▸ BRIEF: Retype nothing except the lines below from the one with "filter: none -> KM3 >= 4,517,169" through the one with "Spanien | KM1: 27,925 -> 27,286", exactly, with images left out.

▸ PROVIDED RECORDS:
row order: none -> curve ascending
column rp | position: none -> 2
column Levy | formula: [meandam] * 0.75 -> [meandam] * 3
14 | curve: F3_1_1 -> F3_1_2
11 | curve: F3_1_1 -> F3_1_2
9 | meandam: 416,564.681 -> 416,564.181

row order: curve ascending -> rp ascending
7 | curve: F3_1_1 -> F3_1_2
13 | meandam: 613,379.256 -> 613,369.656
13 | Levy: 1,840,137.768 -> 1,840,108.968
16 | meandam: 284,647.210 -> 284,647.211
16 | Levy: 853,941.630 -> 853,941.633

...

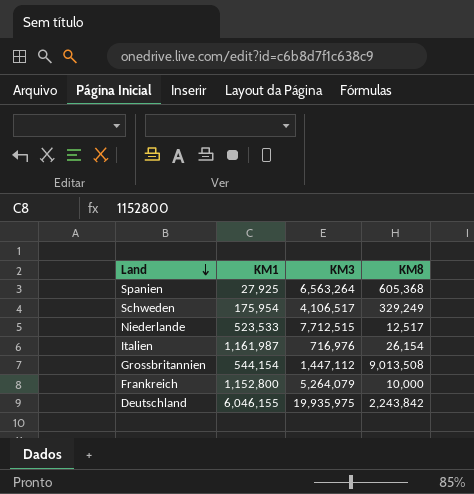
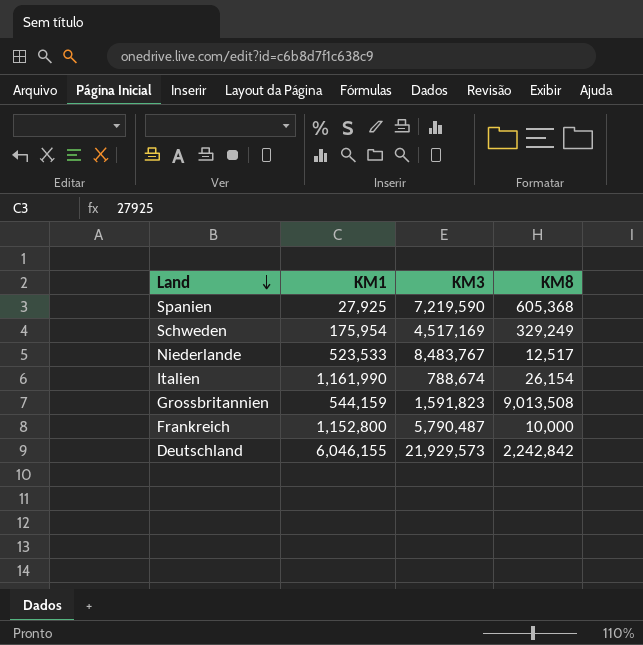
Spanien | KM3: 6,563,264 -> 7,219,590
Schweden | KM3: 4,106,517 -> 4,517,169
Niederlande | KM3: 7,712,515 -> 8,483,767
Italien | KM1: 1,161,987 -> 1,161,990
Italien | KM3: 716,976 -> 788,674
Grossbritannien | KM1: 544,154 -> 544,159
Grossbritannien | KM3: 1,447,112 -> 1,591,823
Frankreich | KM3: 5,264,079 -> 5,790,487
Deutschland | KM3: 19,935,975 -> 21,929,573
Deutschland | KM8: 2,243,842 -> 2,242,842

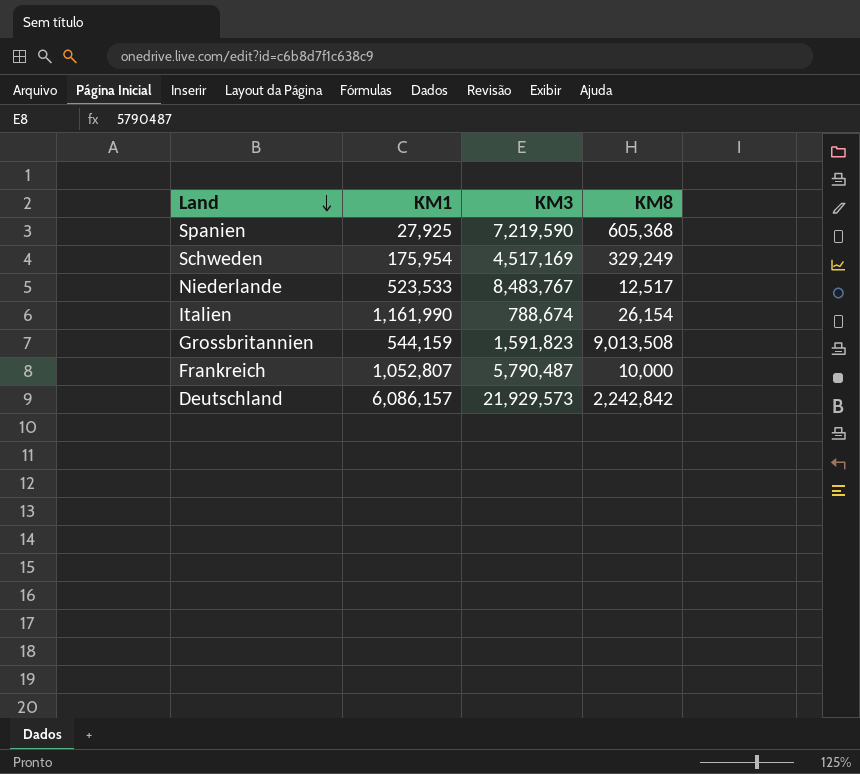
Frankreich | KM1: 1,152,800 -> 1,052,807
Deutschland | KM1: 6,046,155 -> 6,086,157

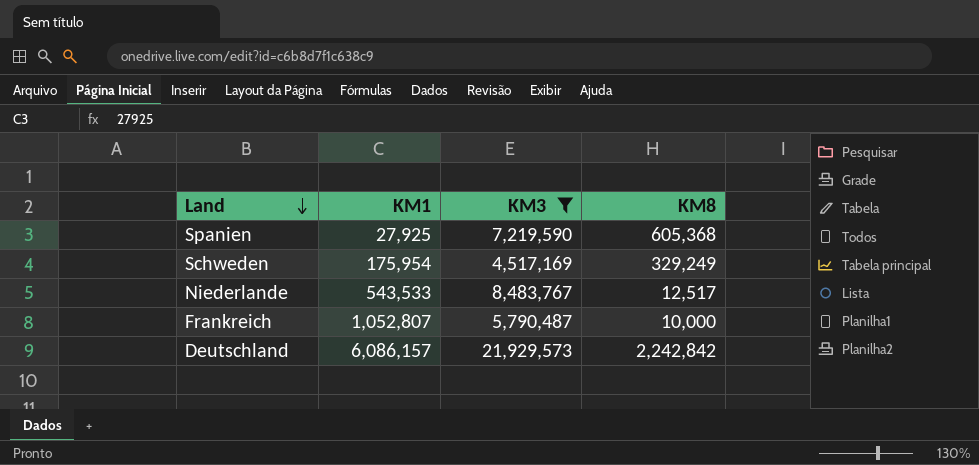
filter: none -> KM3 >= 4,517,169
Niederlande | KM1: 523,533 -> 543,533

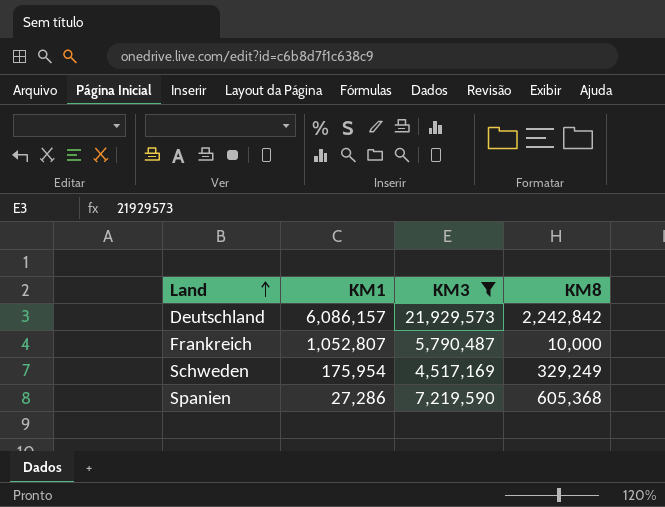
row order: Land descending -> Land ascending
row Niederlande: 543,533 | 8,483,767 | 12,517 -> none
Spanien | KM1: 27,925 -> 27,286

...

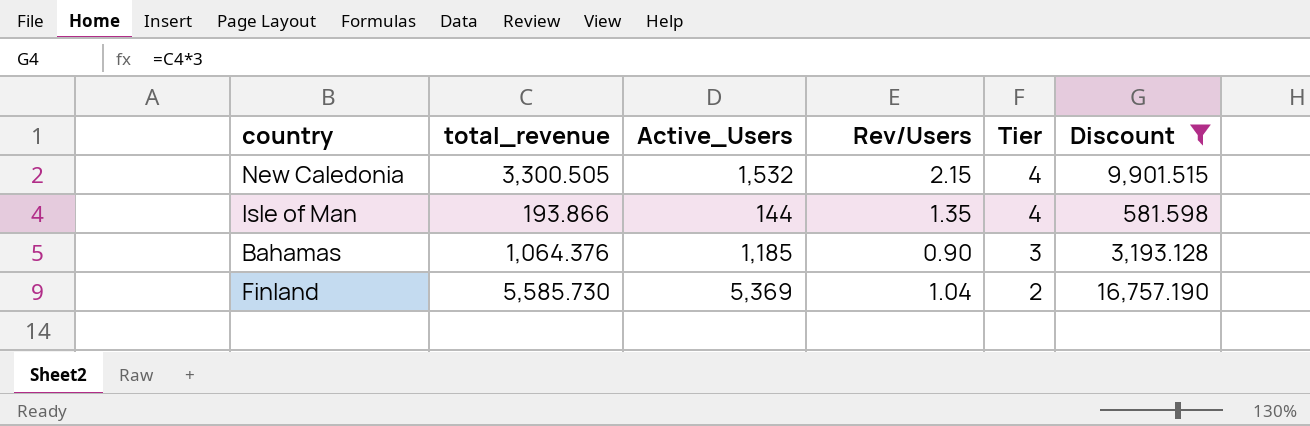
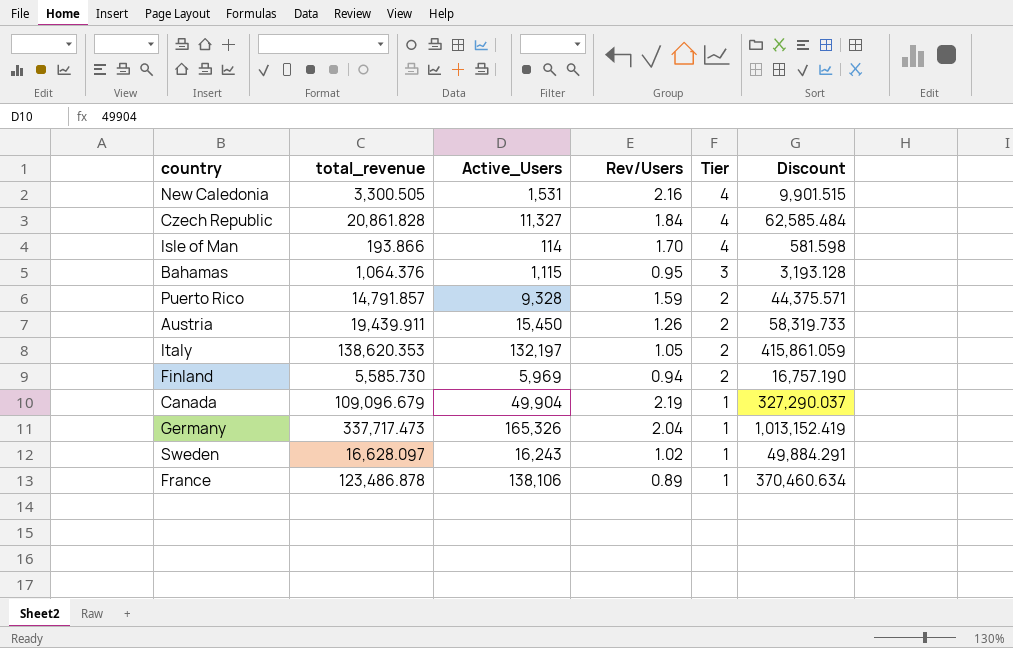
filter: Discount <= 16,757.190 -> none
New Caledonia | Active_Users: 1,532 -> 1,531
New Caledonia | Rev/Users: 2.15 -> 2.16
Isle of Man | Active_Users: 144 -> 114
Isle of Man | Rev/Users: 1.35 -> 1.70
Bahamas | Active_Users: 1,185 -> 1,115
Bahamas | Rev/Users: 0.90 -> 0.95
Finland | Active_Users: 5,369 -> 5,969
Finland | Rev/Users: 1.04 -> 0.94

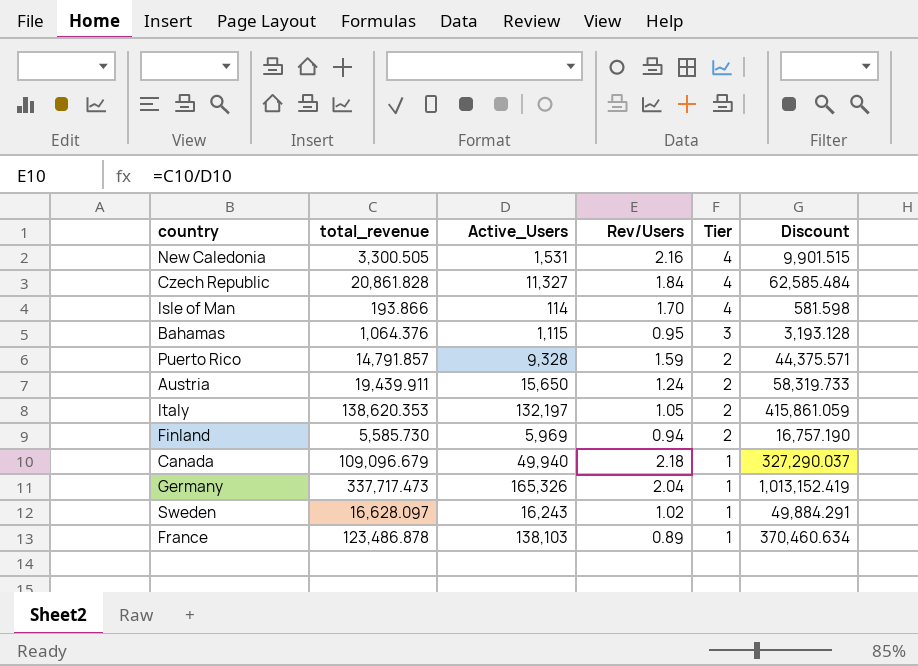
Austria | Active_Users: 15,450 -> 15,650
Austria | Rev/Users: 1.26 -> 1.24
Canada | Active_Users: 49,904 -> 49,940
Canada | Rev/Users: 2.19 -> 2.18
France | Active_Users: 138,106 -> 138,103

▸ RESULT OF THIS EXERCISE:
filter: none -> KM3 >= 4,517,169
Niederlande | KM1: 523,533 -> 543,533

row order: Land descending -> Land ascending
row Niederlande: 543,533 | 8,483,767 | 12,517 -> none
Spanien | KM1: 27,925 -> 27,286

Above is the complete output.